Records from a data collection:

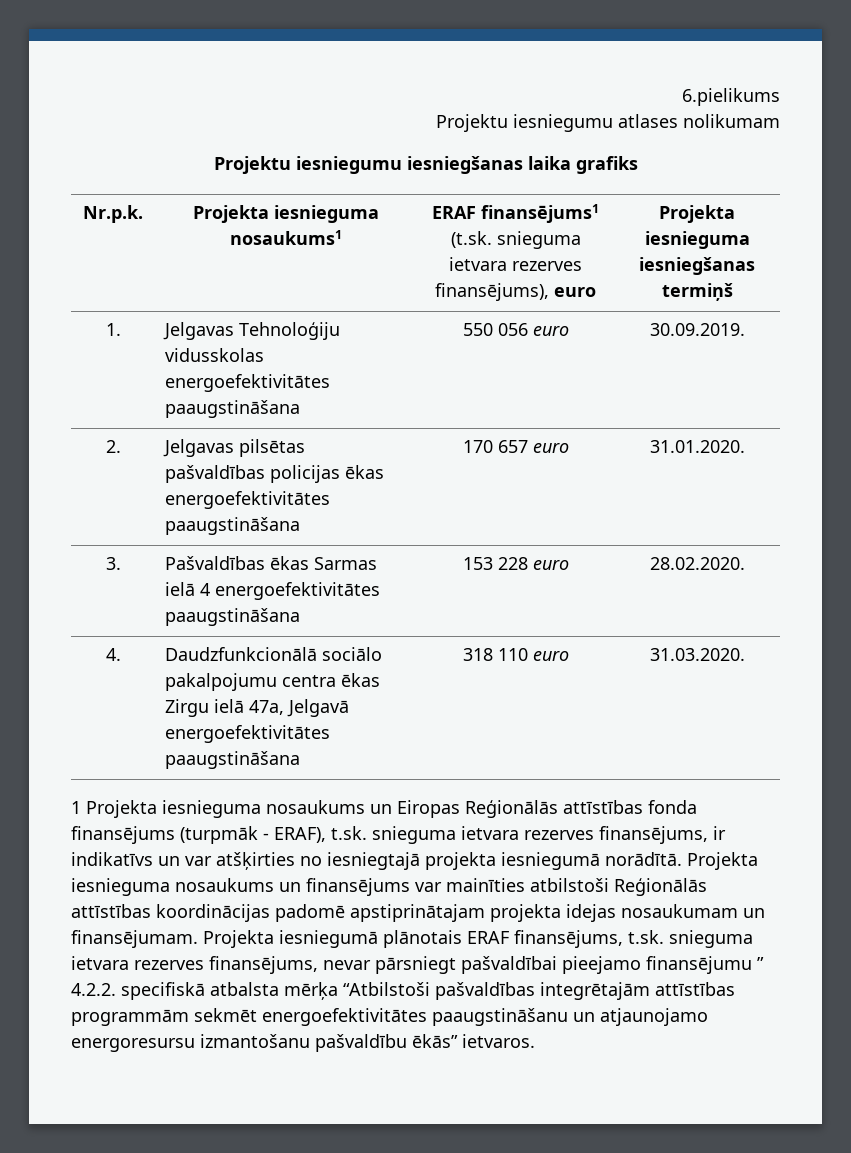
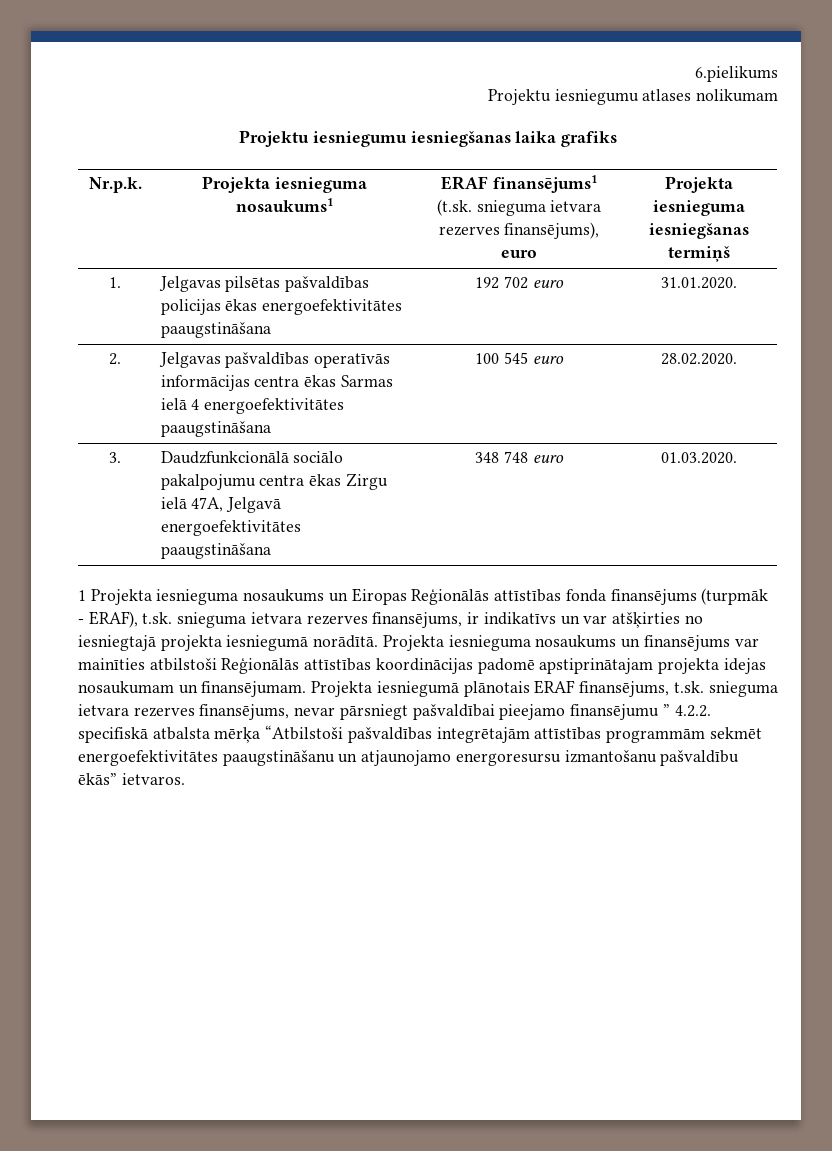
- 1. | Jelgavas Tehnoloģiju vidusskolas energoefektivitātes paaugstināšana | 550 056 euro | 30.09.2019.
- 2. | Jelgavas pilsētas pašvaldības policijas ēkas energoefektivitātes paaugstināšana | 170 657 euro | 31.01.2020.
+ 1. | Jelgavas pilsētas pašvaldības policijas ēkas energoefektivitātes paaugstināšana | 192 702 euro | 31.01.2020.
- 3. | Pašvaldības ēkas Sarmas ielā 4 energoefektivitātes paaugstināšana | 153 228 euro | 28.02.2020.
+ 2. | Jelgavas pašvaldības operatīvās informācijas centra ēkas Sarmas ielā 4 energoefektivitātes paaugstināšana | 100 545 euro | 28.02.2020.
- 4. | Daudzfunkcionālā sociālo pakalpojumu centra ēkas Zirgu ielā 47a, Jelgavā energoefektivitātes paaugstināšana | 318 110 euro | 31.03.2020.
+ 3. | Daudzfunkcionālā sociālo pakalpojumu centra ēkas Zirgu ielā 47A, Jelgavā energoefektivitātes paaugstināšana | 348 748 euro | 01.03.2020.

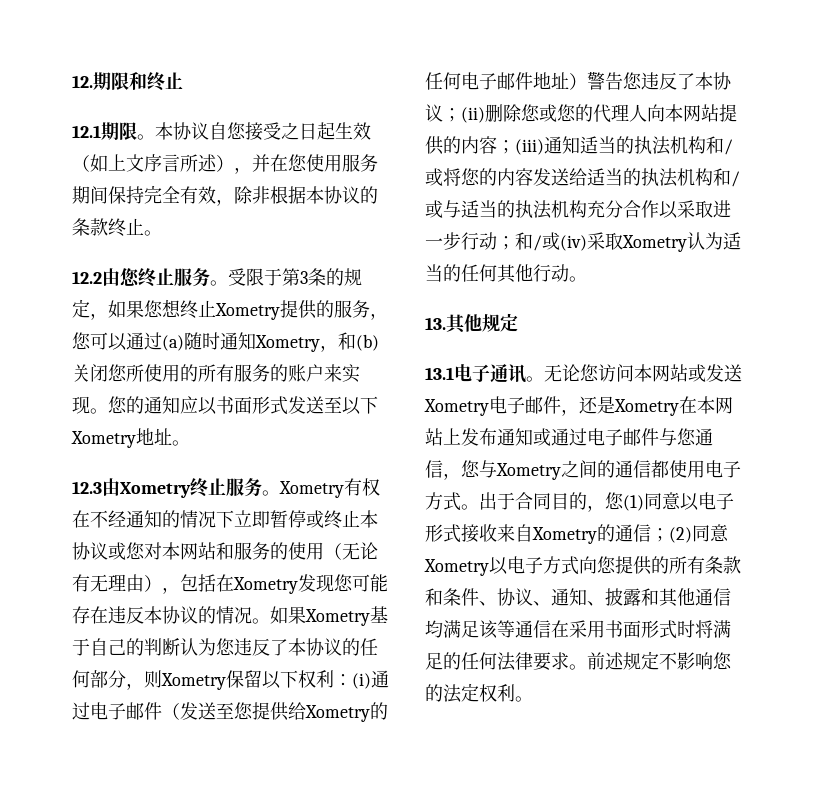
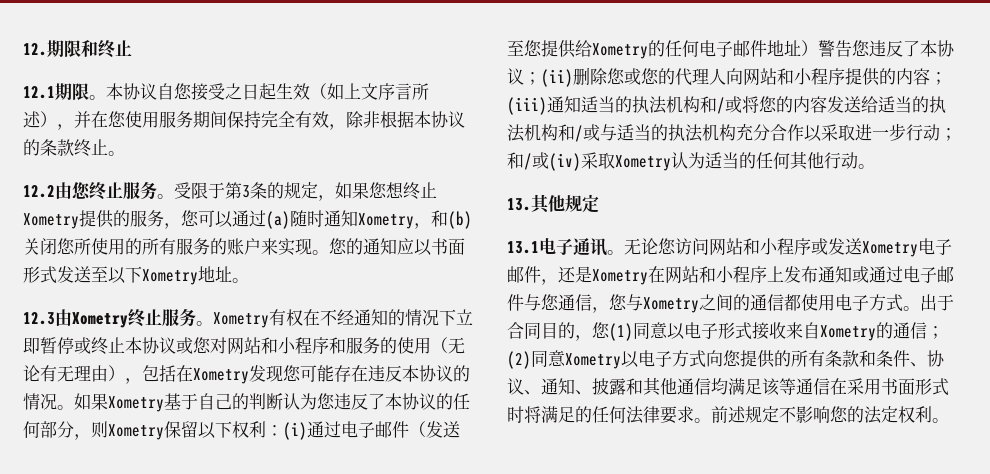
- Xometry有权在不经通知的情况下立即暂停或终止本协议或您对本网站和服务的使用（无论有无理由），包括在Xometry发现您可能存在违反本协议的情况。
+ Xometry有权在不经通知的情况下立即暂停或终止本协议或您对网站和小程序和服务的使用（无论有无理由），包括在Xometry发现您可能存在违反本协议的情况。
- (ii)删除您或您的代理人向本网站提供的内容；
+ (ii)删除您或您的代理人向网站和小程序提供的内容；
- 无论您访问本网站或发送Xometry电子邮件，还是Xometry在本网站上发布通知或通过电子邮件与您通信，您与Xometry之间的通信都使用电子方式。
+ 无论您访问网站和小程序或发送Xometry电子邮件，还是Xometry在网站和小程序上发布通知或通过电子邮件与您通信，您与Xometry之间的通信都使用电子方式。

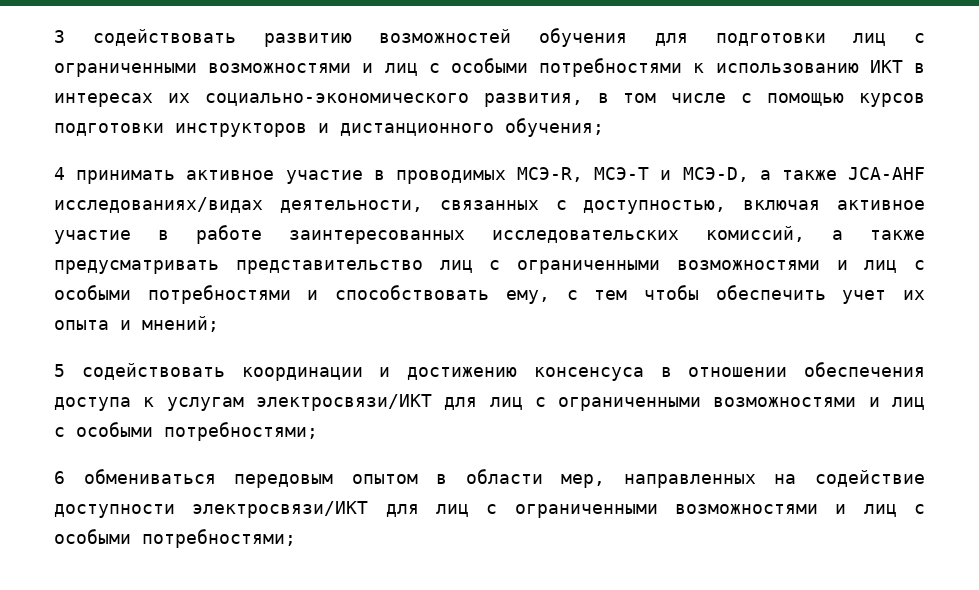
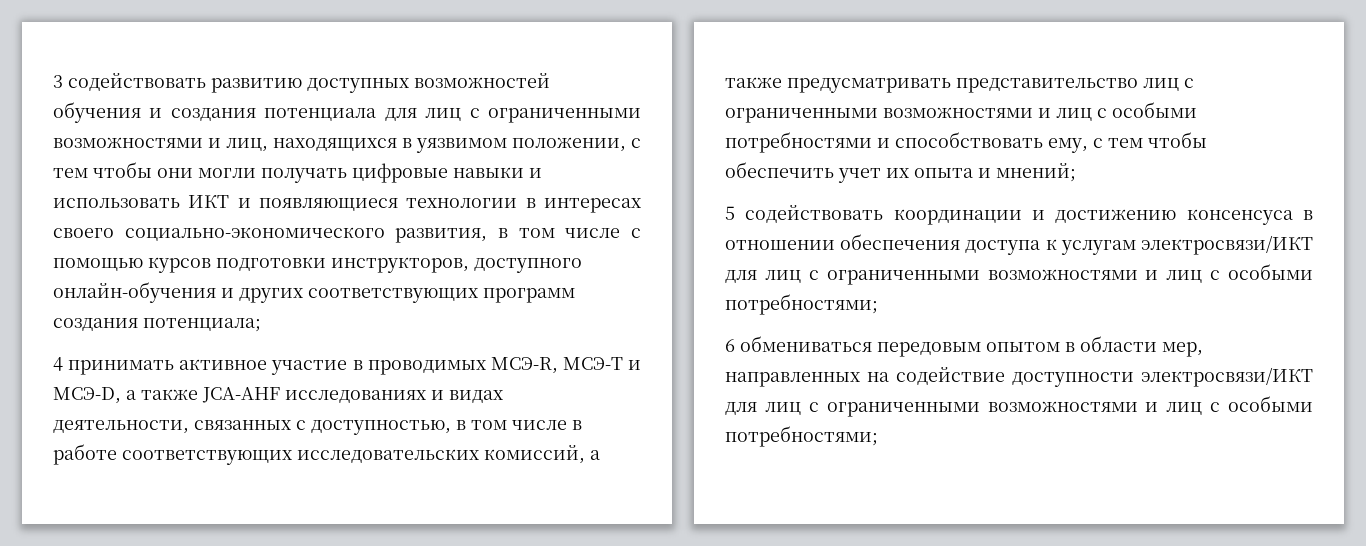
- 3 содействовать развитию возможностей обучения для подготовки лиц с ограниченными возможностями и лиц с особыми потребностями к использованию ИКТ в интересах их социально-экономического развития, в том числе с помощью курсов подготовки инструкторов и дистанционного обучения;
+ 3 содействовать развитию доступных возможностей обучения и создания потенциала для лиц с ограниченными возможностями и лиц, находящихся в уязвимом положении, с тем чтобы они могли получать цифровые навыки и использовать ИКТ и появляющиеся технологии в интересах своего социально-экономического развития, в том числе с помощью курсов подготовки инструкторов, доступного онлайн-обучения и других соответствующих программ создания потенциала;
- 4 принимать активное участие в проводимых МСЭ-R, МСЭ-T и МСЭ-D, а также JCA-AHF исследованиях/видах деятельности, связанных с доступностью, включая активное участие в работе заинтересованных исследовательских комиссий, а также предусматривать представительство лиц с ограниченными возможностями и лиц с особыми потребностями и способствовать ему, с тем чтобы обеспечить учет их опыта и мнений;
+ 4 принимать активное участие в проводимых МСЭ-R, МСЭ-T и МСЭ-D, а также JCA-AHF исследованиях и видах деятельности, связанных с доступностью, в том числе в работе соответствующих исследовательских комиссий, а также предусматривать представительство лиц с ограниченными возможностями и лиц с особыми потребностями и способствовать ему, с тем чтобы обеспечить учет их опыта и мнений;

§ **What you need to do**
Pictures are to be left out. Write out only the lines above starting at the one with "- 4. | Daudzfunkcionālā" and ending at the one with "- Xometry有权在不经", both lines included, exactly.

§ **Task answer**
- 4. | Daudzfunkcionālā sociālo pakalpojumu centra ēkas Zirgu ielā 47a, Jelgavā energoefektivitātes paaugstināšana | 318 110 euro | 31.03.2020.
+ 3. | Daudzfunkcionālā sociālo pakalpojumu centra ēkas Zirgu ielā 47A, Jelgavā energoefektivitātes paaugstināšana | 348 748 euro | 01.03.2020.

- Xometry有权在不经通知的情况下立即暂停或终止本协议或您对本网站和服务的使用（无论有无理由），包括在Xometry发现您可能存在违反本协议的情况。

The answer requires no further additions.